═════ RECORD SET

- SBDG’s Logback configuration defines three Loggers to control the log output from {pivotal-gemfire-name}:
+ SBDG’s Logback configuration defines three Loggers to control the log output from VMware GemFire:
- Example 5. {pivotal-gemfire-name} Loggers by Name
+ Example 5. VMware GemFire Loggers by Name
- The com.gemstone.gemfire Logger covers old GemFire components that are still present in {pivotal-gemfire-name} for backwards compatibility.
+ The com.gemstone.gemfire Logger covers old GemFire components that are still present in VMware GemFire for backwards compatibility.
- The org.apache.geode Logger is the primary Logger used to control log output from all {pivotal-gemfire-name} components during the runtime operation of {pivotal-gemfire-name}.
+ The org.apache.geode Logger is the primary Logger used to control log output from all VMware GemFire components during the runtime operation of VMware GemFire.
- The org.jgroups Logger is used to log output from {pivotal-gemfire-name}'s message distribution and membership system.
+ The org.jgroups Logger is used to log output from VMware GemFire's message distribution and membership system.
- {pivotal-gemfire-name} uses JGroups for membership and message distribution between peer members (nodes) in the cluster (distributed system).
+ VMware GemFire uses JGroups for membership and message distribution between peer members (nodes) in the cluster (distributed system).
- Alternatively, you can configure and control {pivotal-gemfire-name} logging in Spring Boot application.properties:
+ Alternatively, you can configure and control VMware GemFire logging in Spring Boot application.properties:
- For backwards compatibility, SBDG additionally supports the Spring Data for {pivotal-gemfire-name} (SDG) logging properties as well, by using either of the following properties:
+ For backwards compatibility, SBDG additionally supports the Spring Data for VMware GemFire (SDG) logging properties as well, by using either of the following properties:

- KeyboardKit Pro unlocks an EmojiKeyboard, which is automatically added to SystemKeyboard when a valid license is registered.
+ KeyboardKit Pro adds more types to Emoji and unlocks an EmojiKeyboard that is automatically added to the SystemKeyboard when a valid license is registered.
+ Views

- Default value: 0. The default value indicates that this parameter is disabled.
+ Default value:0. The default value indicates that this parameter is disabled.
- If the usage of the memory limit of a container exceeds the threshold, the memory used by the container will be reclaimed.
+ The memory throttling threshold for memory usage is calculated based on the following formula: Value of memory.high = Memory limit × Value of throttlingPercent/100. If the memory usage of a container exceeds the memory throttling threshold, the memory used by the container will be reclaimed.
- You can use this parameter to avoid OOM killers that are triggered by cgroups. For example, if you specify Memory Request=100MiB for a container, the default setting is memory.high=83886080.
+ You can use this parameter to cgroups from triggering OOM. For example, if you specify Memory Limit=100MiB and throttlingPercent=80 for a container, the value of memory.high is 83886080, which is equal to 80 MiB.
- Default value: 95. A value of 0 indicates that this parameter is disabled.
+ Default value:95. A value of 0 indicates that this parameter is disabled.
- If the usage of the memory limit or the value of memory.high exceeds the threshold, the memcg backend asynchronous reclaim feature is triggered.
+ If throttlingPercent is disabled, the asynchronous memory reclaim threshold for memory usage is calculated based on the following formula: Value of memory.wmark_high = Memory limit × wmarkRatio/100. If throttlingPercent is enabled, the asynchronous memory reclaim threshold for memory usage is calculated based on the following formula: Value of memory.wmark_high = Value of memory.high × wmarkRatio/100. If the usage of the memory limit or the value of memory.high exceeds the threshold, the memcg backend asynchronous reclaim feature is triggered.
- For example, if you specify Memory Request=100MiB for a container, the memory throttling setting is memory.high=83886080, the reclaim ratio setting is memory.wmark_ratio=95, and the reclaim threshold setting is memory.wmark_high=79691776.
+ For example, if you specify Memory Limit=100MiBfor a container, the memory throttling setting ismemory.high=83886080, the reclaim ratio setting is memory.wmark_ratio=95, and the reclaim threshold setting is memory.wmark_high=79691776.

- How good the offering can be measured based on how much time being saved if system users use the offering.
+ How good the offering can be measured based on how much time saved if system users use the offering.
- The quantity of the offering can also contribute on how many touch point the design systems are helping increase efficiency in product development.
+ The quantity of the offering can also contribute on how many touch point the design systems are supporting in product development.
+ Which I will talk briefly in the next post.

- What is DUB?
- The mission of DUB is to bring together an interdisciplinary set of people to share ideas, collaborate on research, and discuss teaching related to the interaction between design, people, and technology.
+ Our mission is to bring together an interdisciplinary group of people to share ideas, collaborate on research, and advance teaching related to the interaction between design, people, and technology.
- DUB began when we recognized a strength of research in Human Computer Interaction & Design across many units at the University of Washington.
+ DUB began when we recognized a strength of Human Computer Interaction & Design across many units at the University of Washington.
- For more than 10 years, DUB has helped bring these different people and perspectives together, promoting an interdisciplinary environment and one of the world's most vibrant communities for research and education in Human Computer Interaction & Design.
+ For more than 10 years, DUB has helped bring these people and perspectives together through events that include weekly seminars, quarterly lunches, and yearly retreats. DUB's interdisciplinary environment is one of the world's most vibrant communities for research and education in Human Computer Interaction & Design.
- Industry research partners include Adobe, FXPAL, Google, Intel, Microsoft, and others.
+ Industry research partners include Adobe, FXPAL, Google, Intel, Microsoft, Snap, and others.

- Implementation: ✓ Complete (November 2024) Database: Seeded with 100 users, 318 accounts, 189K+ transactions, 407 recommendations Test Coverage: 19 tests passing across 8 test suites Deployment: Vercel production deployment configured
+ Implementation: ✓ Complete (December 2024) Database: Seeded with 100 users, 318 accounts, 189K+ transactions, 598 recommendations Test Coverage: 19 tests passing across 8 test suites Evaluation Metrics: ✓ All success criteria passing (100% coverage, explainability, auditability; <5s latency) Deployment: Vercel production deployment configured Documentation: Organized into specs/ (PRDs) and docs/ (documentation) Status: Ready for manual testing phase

══════════

Repeat every line exactly, starting with the first line of the entries, and stop once the line containing "- The org.apache.geode" has been given.

## REPLY TO THE EXERCISE
- SBDG’s Logback configuration defines three Loggers to control the log output from {pivotal-gemfire-name}:
+ SBDG’s Logback configuration defines three Loggers to control the log output from VMware GemFire:
- Example 5. {pivotal-gemfire-name} Loggers by Name
+ Example 5. VMware GemFire Loggers by Name
- The com.gemstone.gemfire Logger covers old GemFire components that are still present in {pivotal-gemfire-name} for backwards compatibility.
+ The com.gemstone.gemfire Logger covers old GemFire components that are still present in VMware GemFire for backwards compatibility.
- The org.apache.geode Logger is the primary Logger used to control log output from all {pivotal-gemfire-name} components during the runtime operation of {pivotal-gemfire-name}.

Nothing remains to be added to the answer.